Background
Infectious disease is one of the main issues that threatens human health worldwide. The 2019 outbreak of the new coronavirus SARS-CoV-2, which causes the disease COVID-19, has become a serious global pandemic. Many attempts have been made to forecast the spread of the disease using various methods, including time series models. Among the attempts to model the pandemic, to the best of our knowledge, no studies have used the singular spectrum analysis (SSA) technique to forecast confirmed cases.
Objective
The primary objective of this paper is to construct a reliable, robust, and interpretable model for describing, decomposing, and forecasting the number of confirmed cases of COVID-19 and predicting the peak of the pandemic in Saudi Arabia.
Methods
A modified singular spectrum analysis (SSA) approach was applied for the analysis of the COVID-19 pandemic in Saudi Arabia. We proposed this approach and developed it in our previous studies regarding the separability and grouping steps in SSA, which play important roles in reconstruction and forecasting. The modified SSA approach mainly enables us to identify the number of interpretable components required for separability, signal extraction, and noise reduction. The approach was examined using different levels of simulated and real data with different structures and signal-to-noise ratios.

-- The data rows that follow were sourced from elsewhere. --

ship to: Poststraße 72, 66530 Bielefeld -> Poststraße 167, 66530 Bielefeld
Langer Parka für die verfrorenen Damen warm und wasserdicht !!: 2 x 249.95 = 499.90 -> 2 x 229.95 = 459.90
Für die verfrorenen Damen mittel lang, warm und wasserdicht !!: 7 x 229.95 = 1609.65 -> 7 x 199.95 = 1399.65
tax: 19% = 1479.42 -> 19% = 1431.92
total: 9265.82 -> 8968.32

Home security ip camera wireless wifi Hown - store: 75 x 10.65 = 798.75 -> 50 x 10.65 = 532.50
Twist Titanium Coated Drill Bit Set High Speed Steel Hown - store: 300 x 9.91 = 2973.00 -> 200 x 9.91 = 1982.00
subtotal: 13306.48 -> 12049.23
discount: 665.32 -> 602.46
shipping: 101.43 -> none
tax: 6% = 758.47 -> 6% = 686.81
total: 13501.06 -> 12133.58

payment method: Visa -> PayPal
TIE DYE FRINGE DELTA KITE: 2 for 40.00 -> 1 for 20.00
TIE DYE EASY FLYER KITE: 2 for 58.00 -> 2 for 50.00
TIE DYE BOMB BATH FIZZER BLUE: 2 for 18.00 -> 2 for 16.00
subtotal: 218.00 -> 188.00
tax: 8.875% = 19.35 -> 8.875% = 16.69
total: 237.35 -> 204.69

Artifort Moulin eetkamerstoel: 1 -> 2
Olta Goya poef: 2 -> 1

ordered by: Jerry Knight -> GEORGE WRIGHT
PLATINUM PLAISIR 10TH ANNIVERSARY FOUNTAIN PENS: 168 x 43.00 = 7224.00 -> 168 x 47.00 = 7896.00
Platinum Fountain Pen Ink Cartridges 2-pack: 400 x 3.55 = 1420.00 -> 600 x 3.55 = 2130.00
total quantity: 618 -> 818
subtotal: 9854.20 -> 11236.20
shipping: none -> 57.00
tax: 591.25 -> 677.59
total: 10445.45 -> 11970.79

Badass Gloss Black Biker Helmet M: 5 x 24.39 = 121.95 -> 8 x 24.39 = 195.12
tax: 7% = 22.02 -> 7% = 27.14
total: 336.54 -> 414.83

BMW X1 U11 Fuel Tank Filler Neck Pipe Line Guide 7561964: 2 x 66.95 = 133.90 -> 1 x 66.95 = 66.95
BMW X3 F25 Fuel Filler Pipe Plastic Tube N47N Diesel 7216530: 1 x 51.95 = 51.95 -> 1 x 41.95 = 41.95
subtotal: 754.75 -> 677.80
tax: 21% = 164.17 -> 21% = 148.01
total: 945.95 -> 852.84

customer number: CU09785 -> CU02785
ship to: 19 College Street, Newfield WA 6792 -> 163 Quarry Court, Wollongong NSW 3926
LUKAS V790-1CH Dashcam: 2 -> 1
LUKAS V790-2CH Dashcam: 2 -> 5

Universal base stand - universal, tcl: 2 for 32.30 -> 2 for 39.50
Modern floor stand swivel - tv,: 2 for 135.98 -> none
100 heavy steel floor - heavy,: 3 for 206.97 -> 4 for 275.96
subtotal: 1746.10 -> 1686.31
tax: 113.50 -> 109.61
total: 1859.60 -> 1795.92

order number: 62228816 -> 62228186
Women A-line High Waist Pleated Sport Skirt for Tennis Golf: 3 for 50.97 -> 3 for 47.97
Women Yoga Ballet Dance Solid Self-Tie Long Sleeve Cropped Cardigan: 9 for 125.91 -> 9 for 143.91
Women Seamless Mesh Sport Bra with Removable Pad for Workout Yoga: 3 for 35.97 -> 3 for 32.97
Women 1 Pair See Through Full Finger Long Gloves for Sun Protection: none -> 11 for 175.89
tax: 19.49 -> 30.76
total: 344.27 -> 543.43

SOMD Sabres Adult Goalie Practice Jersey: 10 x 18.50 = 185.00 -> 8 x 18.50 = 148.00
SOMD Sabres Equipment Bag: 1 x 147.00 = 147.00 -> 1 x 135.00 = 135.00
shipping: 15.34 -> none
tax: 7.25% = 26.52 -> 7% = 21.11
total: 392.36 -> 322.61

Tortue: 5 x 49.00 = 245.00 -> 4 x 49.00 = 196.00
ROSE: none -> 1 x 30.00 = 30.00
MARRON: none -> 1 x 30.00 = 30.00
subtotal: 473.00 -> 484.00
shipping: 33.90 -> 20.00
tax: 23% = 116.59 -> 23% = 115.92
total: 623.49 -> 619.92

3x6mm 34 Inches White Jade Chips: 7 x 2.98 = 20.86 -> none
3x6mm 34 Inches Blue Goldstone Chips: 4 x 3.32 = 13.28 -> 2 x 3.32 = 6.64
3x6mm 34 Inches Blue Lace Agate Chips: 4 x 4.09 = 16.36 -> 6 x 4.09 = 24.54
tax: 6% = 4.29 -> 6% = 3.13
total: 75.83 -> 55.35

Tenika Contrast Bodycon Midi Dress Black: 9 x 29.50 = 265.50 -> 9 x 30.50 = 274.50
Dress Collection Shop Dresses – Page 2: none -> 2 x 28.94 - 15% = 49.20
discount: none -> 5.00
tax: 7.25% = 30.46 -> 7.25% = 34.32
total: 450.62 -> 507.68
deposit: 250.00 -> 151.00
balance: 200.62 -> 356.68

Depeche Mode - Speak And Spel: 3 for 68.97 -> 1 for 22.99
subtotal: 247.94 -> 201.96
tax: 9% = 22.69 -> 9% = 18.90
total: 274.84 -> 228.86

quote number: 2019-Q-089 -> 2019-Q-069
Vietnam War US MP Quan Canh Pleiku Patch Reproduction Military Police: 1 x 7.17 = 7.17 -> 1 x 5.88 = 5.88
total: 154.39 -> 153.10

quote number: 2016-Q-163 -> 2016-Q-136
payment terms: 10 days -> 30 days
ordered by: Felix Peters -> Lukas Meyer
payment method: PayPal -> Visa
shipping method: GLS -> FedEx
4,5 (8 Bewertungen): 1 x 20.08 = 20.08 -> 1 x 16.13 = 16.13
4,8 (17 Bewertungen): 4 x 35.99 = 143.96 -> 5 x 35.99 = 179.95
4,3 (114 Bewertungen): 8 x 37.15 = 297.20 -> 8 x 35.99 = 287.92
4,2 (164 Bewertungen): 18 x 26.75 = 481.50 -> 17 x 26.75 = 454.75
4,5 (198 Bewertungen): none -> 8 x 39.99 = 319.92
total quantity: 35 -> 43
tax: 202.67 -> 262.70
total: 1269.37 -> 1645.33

In this study, we examined the capability of the approach to analyze COVID-19 data. We then used vector SSA to predict new data points and the peak of the pandemic in Saudi Arabia.
Results
In the first stage, the confirmed daily cases on the first 42 days (March 02 to April 12, 2020) were used and analyzed to identify the value of the number of required eigenvalues (r) for separability between noise and signal. After obtaining the value of r, which was 2, and extracting the signals, vector SSA was used to predict and determine the pandemic peak. In the second stage, we updated the data and included 81 daily case values. We used the same window length and number of eigenvalues for reconstruction and forecasting of the points 90 days ahead. The results of both forecasting scenarios indicated that the peak would occur around the end of May or June 2020 and that the crisis would end between the end of June and the middle of August 2020, with a total number of infected people of approximately 330,000.
Conclusions
Our results confirm the impressive performance of modified SSA in analyzing COVID-19 data and selecting the value of r for identifying the signal subspace from a noisy time series and then making a reliable prediction of daily confirmed cases using the vector SSA method.